## [Material to process]
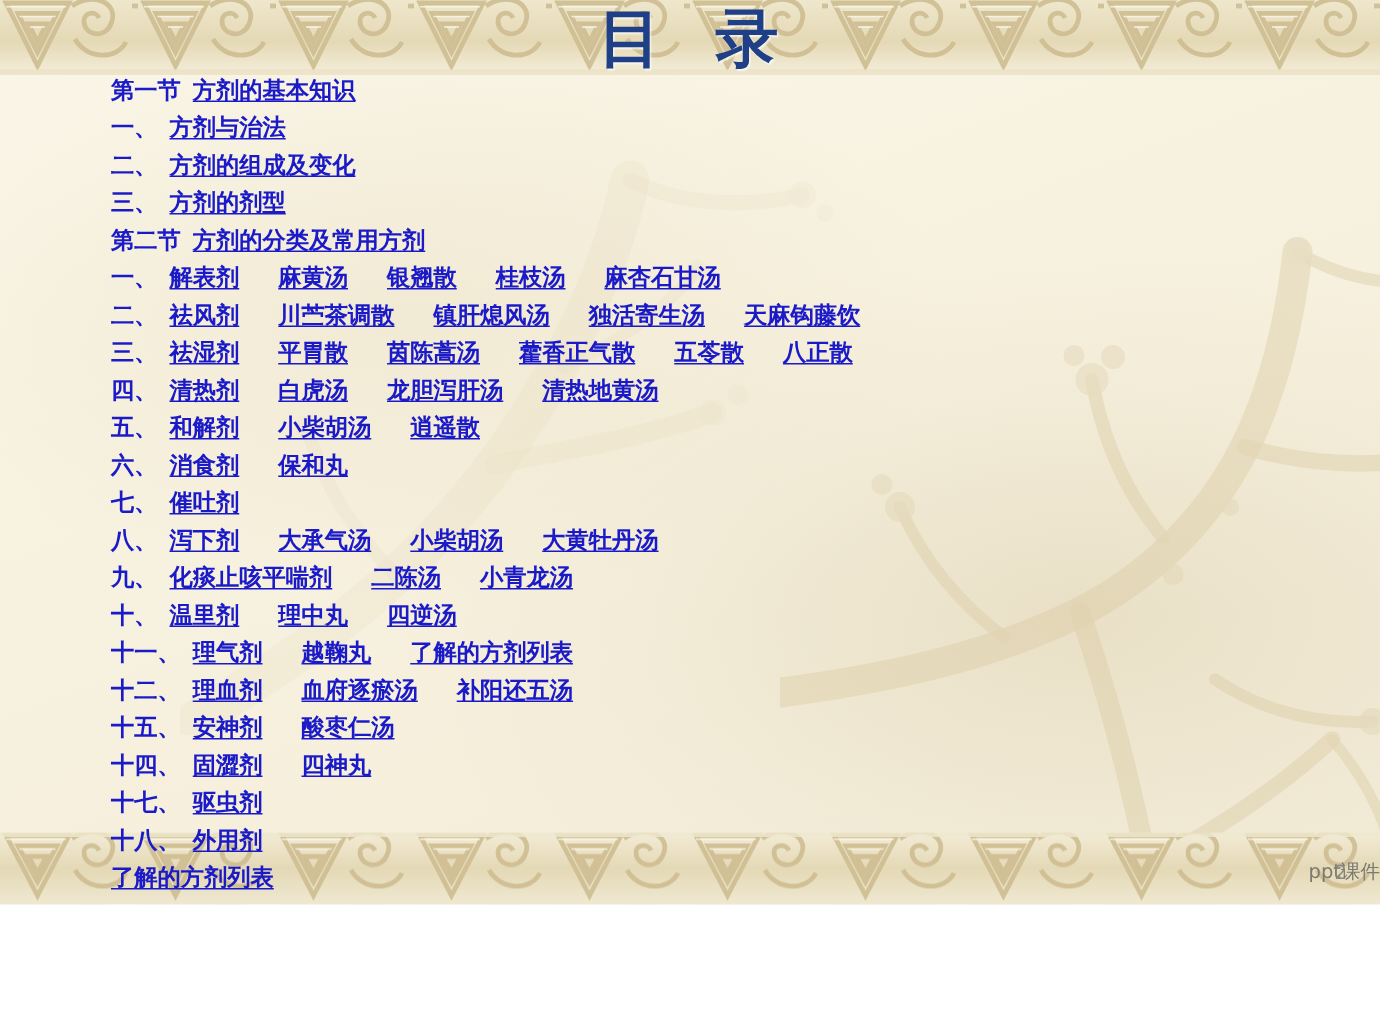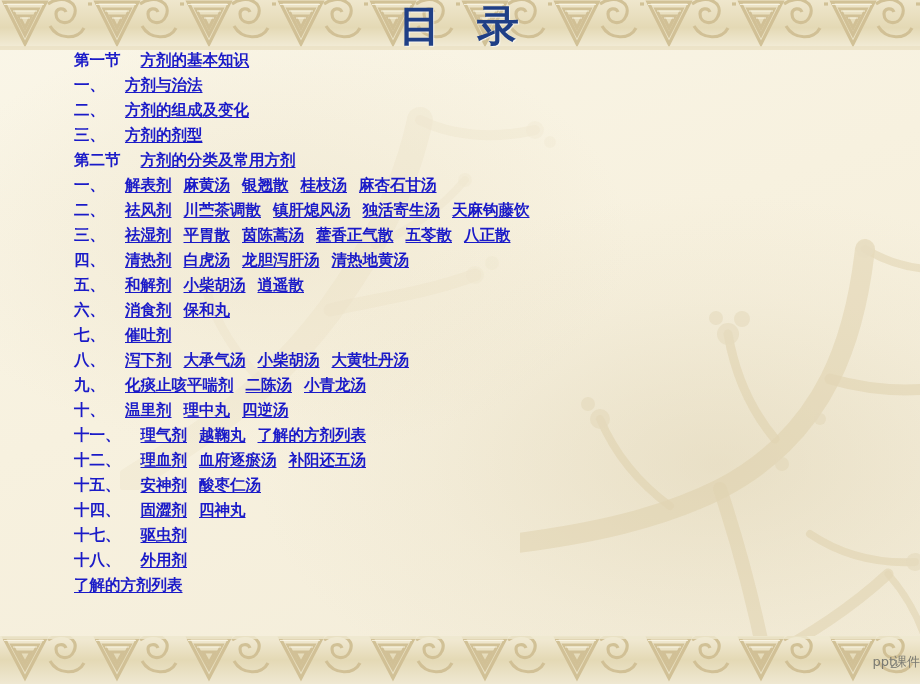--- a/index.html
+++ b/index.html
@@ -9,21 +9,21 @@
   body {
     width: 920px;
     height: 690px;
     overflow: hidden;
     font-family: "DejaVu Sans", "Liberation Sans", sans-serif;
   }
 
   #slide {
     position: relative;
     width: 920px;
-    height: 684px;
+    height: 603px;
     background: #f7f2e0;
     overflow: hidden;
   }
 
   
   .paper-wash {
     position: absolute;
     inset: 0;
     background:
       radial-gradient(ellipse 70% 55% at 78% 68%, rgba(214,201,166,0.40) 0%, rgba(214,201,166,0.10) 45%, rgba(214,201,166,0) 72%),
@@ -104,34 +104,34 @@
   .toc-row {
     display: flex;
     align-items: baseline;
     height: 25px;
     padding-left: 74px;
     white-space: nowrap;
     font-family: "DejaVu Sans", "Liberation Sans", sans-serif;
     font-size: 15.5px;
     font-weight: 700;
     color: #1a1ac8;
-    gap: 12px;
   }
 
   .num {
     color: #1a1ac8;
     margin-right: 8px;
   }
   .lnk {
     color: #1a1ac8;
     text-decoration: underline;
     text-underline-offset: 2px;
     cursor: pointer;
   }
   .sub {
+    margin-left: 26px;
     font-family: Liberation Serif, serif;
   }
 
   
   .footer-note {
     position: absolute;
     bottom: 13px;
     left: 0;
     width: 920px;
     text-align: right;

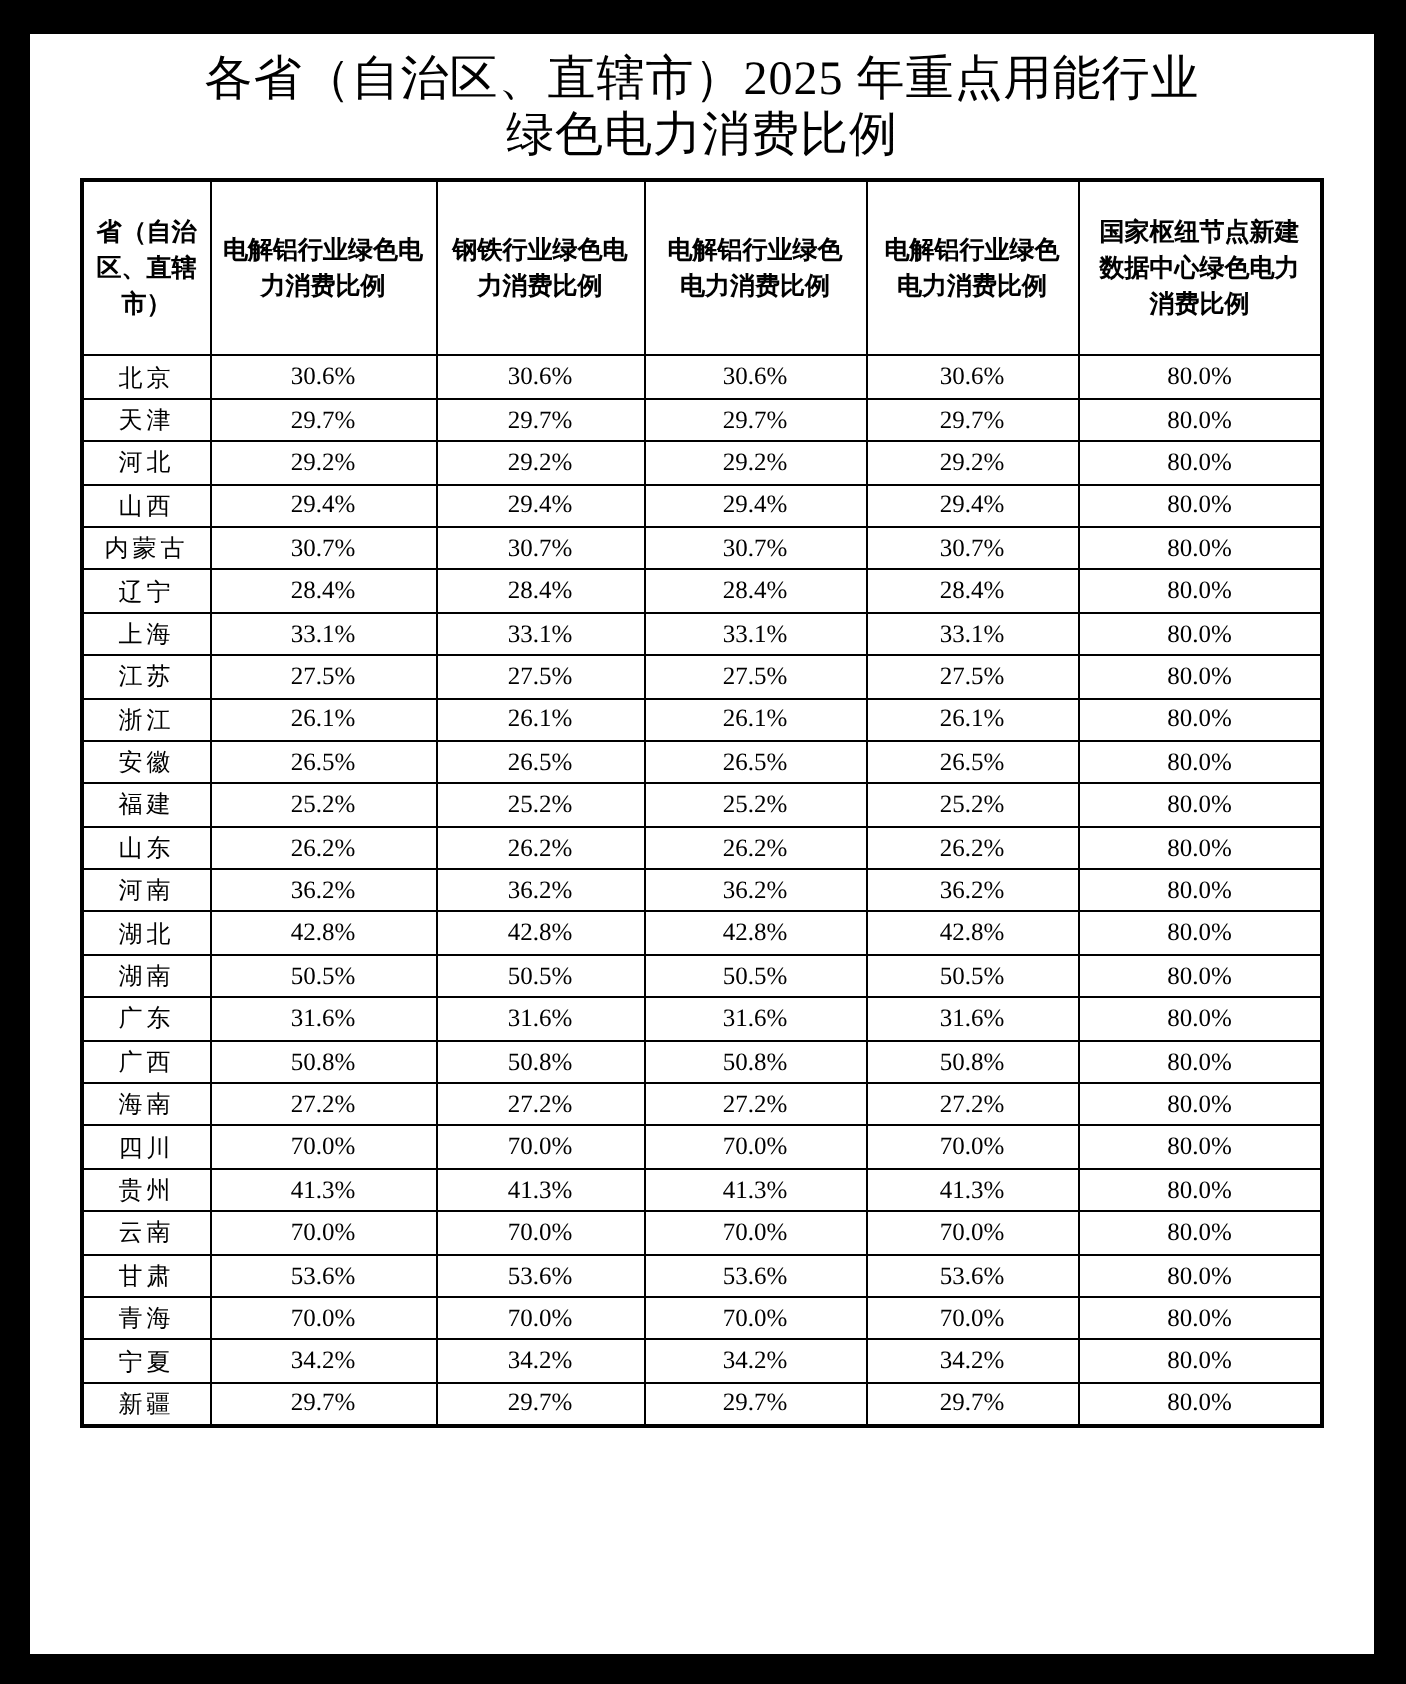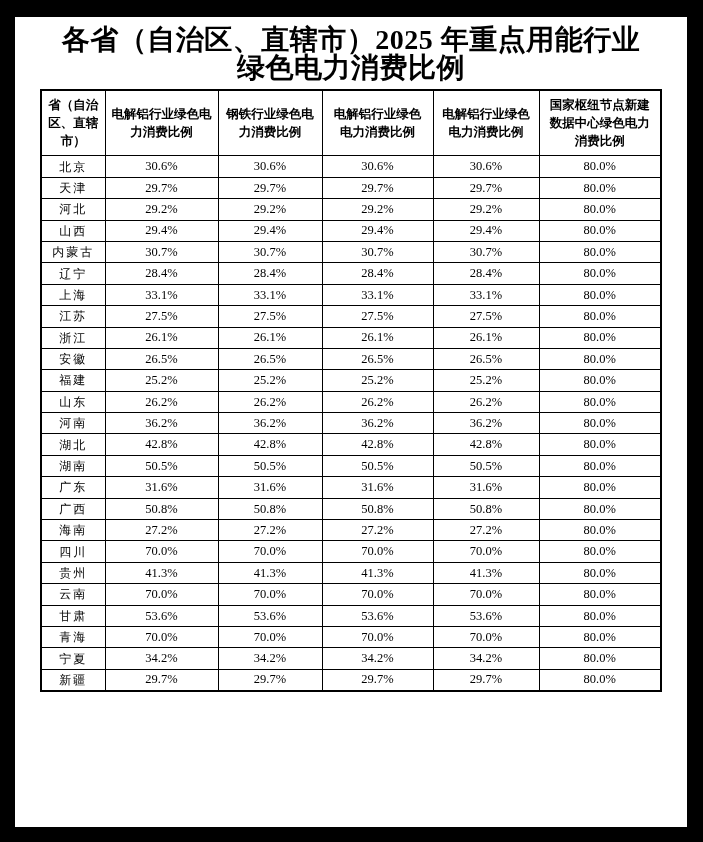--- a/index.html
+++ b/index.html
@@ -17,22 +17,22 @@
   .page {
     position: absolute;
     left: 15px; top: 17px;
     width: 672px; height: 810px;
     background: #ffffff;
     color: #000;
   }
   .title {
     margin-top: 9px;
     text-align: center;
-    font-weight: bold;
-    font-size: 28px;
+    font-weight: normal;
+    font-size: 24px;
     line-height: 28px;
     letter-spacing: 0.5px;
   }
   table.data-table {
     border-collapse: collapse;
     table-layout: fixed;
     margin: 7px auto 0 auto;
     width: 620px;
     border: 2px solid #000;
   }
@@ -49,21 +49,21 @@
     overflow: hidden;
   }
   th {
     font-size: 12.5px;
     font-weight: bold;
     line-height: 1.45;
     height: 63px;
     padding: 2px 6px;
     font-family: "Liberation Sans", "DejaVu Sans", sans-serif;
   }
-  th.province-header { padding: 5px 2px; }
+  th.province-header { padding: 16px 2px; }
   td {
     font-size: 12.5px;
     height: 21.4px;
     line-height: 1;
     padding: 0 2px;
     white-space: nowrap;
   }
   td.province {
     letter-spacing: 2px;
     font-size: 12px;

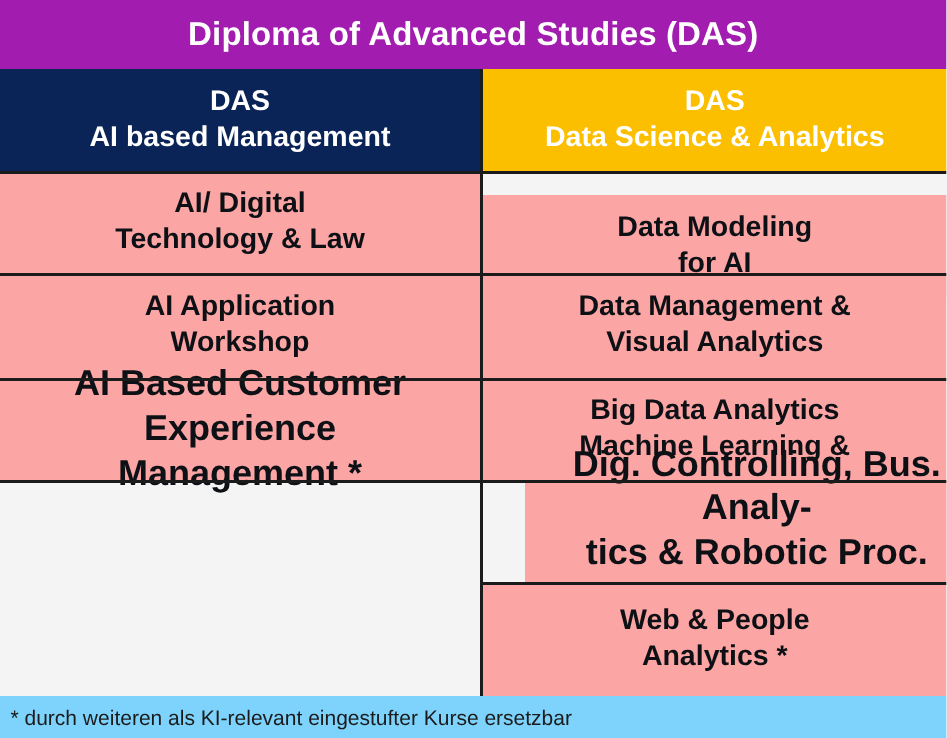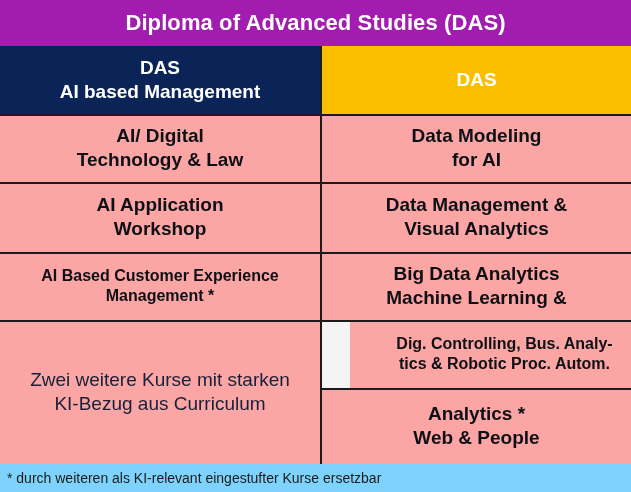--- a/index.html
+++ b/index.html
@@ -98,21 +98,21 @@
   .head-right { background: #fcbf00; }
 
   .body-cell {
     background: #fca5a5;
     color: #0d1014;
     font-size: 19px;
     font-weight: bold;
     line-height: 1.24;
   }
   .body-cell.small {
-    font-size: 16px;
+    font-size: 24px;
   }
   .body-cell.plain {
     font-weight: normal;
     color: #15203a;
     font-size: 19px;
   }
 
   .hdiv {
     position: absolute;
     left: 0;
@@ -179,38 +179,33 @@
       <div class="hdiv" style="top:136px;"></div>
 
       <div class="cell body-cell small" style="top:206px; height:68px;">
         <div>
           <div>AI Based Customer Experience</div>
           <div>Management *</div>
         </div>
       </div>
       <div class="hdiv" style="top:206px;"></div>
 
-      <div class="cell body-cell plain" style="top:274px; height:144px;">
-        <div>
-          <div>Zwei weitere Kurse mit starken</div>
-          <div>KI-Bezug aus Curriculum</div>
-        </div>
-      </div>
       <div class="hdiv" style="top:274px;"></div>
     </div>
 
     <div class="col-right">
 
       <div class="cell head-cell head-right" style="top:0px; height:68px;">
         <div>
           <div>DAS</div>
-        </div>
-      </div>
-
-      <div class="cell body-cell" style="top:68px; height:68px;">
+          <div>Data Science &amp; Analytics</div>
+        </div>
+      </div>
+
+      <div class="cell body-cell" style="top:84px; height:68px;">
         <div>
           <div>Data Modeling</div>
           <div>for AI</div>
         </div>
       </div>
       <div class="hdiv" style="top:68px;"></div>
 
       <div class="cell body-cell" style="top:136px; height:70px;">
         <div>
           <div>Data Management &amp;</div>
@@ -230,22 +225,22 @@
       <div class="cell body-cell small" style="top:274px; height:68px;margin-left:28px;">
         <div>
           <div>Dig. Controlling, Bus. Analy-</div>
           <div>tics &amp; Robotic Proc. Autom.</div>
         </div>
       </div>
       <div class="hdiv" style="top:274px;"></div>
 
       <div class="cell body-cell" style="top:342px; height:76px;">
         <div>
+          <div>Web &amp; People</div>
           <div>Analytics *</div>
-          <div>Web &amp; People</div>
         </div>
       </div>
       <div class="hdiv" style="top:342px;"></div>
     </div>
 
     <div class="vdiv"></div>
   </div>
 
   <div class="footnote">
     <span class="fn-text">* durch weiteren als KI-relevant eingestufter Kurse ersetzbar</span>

## [Problem to work on]
In how many lines of the data does the word "Kurse" appear? Respond with the number and nothing more.

## [Exercise result]
2